I noticed that some files with the incorrect size are showed on the list but with a symbol not reproducible and some file with a wrong format are not shown at all...


----------



## Matrix (Apr 11, 2016)

Jacopo79 said:


> Manu a question for you. If you go wrong with format type, MMI will see in the usb/sd or will not see it at all???


If I am right you are not seeing anything? If so this suggests your mmi cannot read video files. I see all file types but some are unplayable.
I am getting quite exited that I have managed to get some movies playing from a 1TB Samsung M3 hard disc today in the USB slot. I just need to work out why some won't play.


----------



## Jacopo79 (Jun 10, 2016)

Yes dear! My mmi doesn't see anything of video files!! Tried and tried so many times...for this reason I continue to think about an activation. For me Audi for who dont have Dvd player (and so navigator) doesn't active video "recognition"; is possible for you? [smiley=bomb.gif]


----------



## Matrix (Apr 11, 2016)

I have ripped a film the same size as some of the ones that play on the VC & it isn't even listed in the VC menu. MP4 for iPad setting used in conversion software. Oh well back to the drawing board.


----------



## Jacopo79 (Jun 10, 2016)

any news? My VC doesn't see nothing about video!!!! And this is very strange...I don't have navi but in the manual is not written that if you haven't Navi you can't see multimedia files...puah!!!! [smiley=bomb.gif]


----------



## Jacopo79 (Jun 10, 2016)

Hello friend! I haven't resolved this problem yet. Is possible that there is a distinction between MMI plus and non plus? In this case obviously MMI non plus is not able to reproduce video?
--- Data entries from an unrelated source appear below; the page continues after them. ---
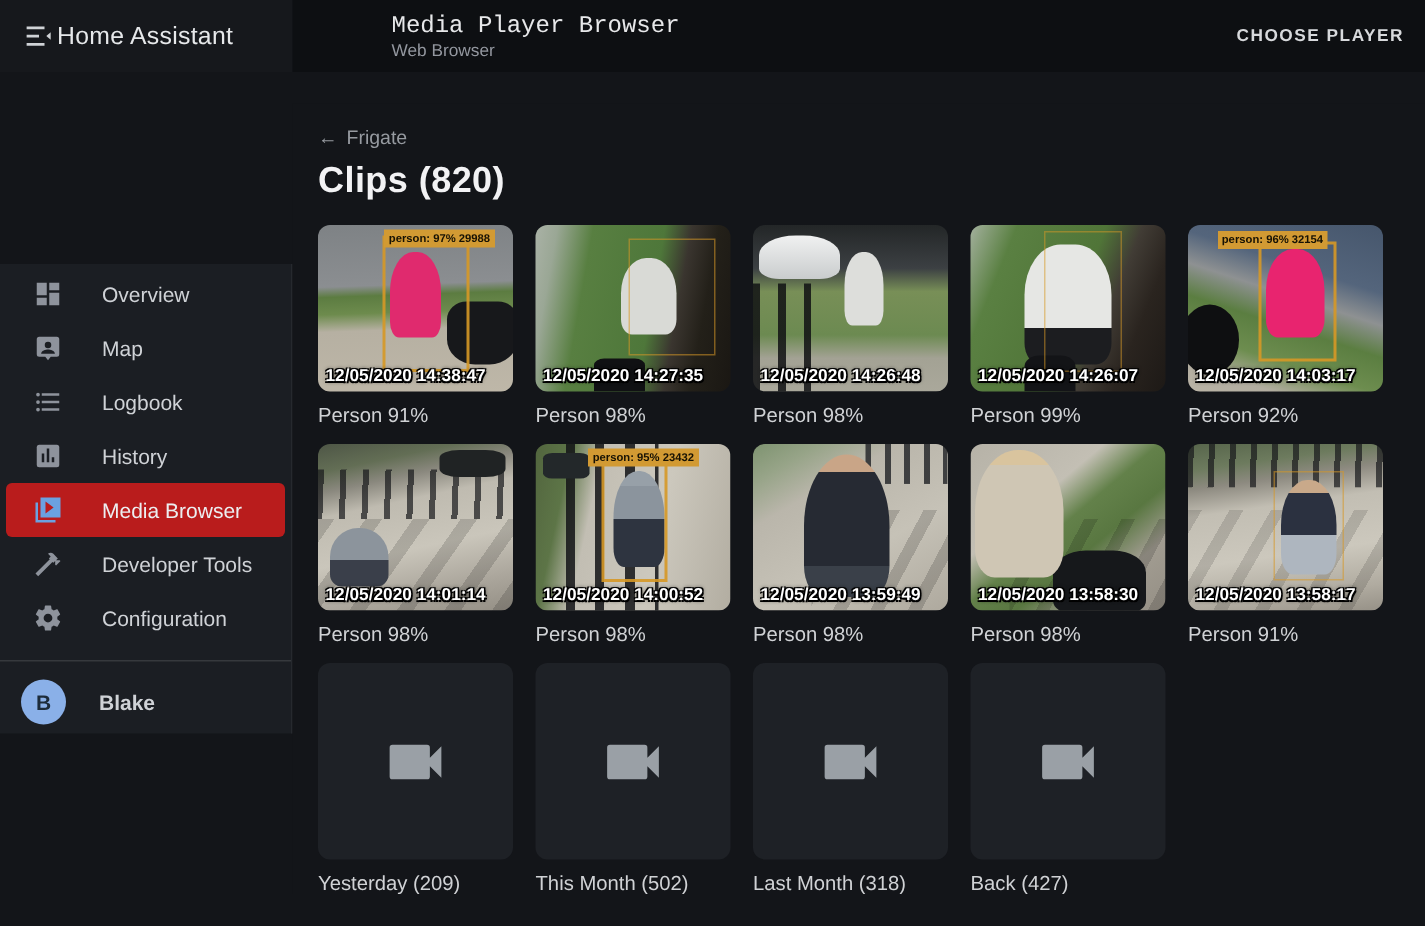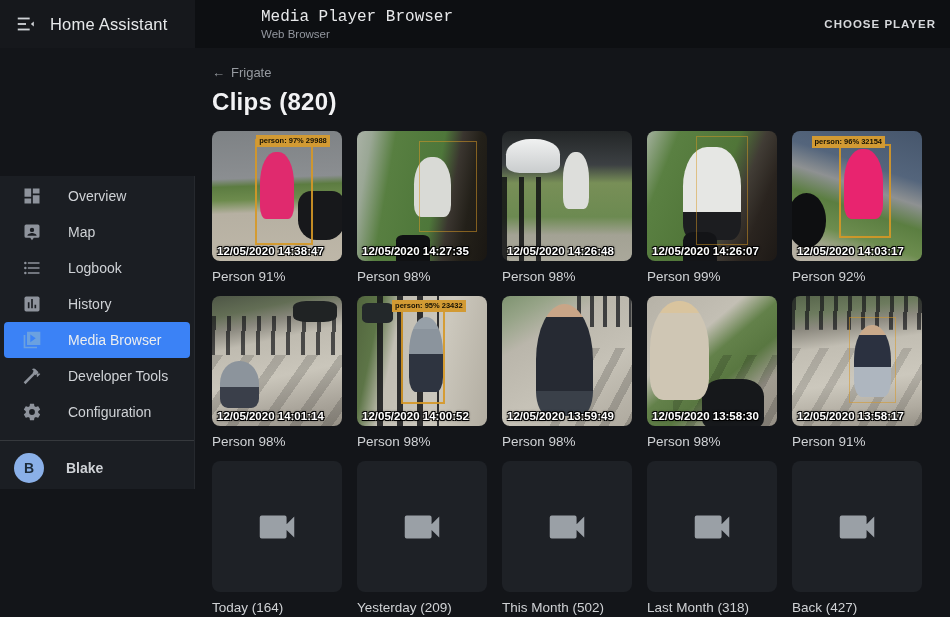"Home Assistant" .topbar-left { gap: 12px -> none }
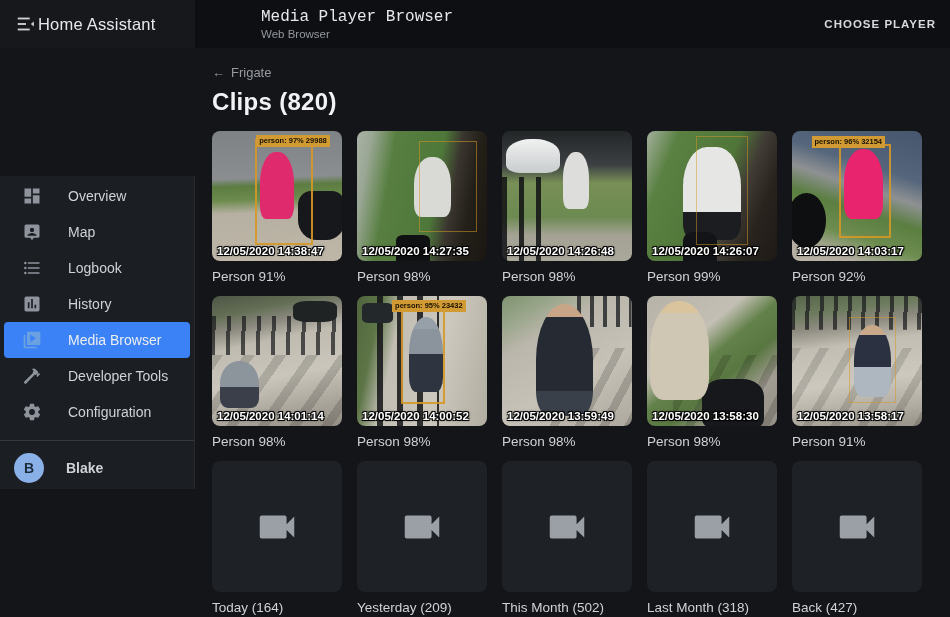"person: 97% 29988" .thumb { height: 130px -> 111px }
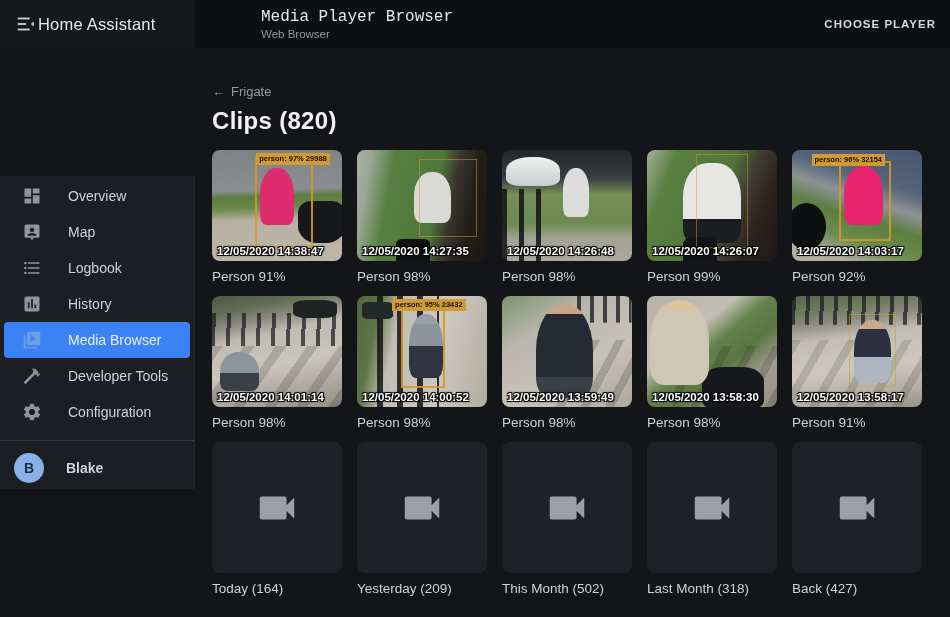"Media Browser" .side-item.selected { background: #3b82f6 -> #b91c1c }
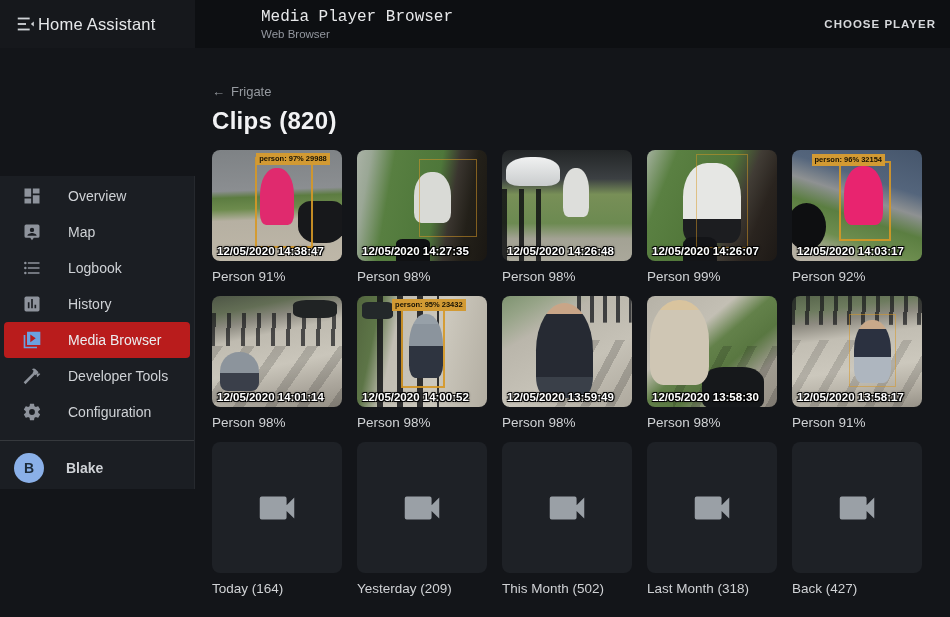"Today (164)" div.card { html: <div> <div> <span> <svg> <path></path> </svg> </span> </div> <div>Today (164)</div> </div> -> none }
But In the manual of the car there isn't a distinction.... :?: :?


----------



## redfour (Oct 14, 2016)

Hi there , I have an almost standard 1.8 tfsi no nav or any other packs and my MMI will play DVDs through the glove boxed driver unit. Maybe it's worth a quick call to the dealers? Hope you can get this resolved.


----------



## Jacopo79 (Jun 10, 2016)

redfour said:


> Hi there , I have an almost standard 1.8 tfsi no nav or any other packs and my MMI will play DVDs through the glove boxed driver unit. Maybe it's worth a quick call to the dealers? Hope you can get this resolved.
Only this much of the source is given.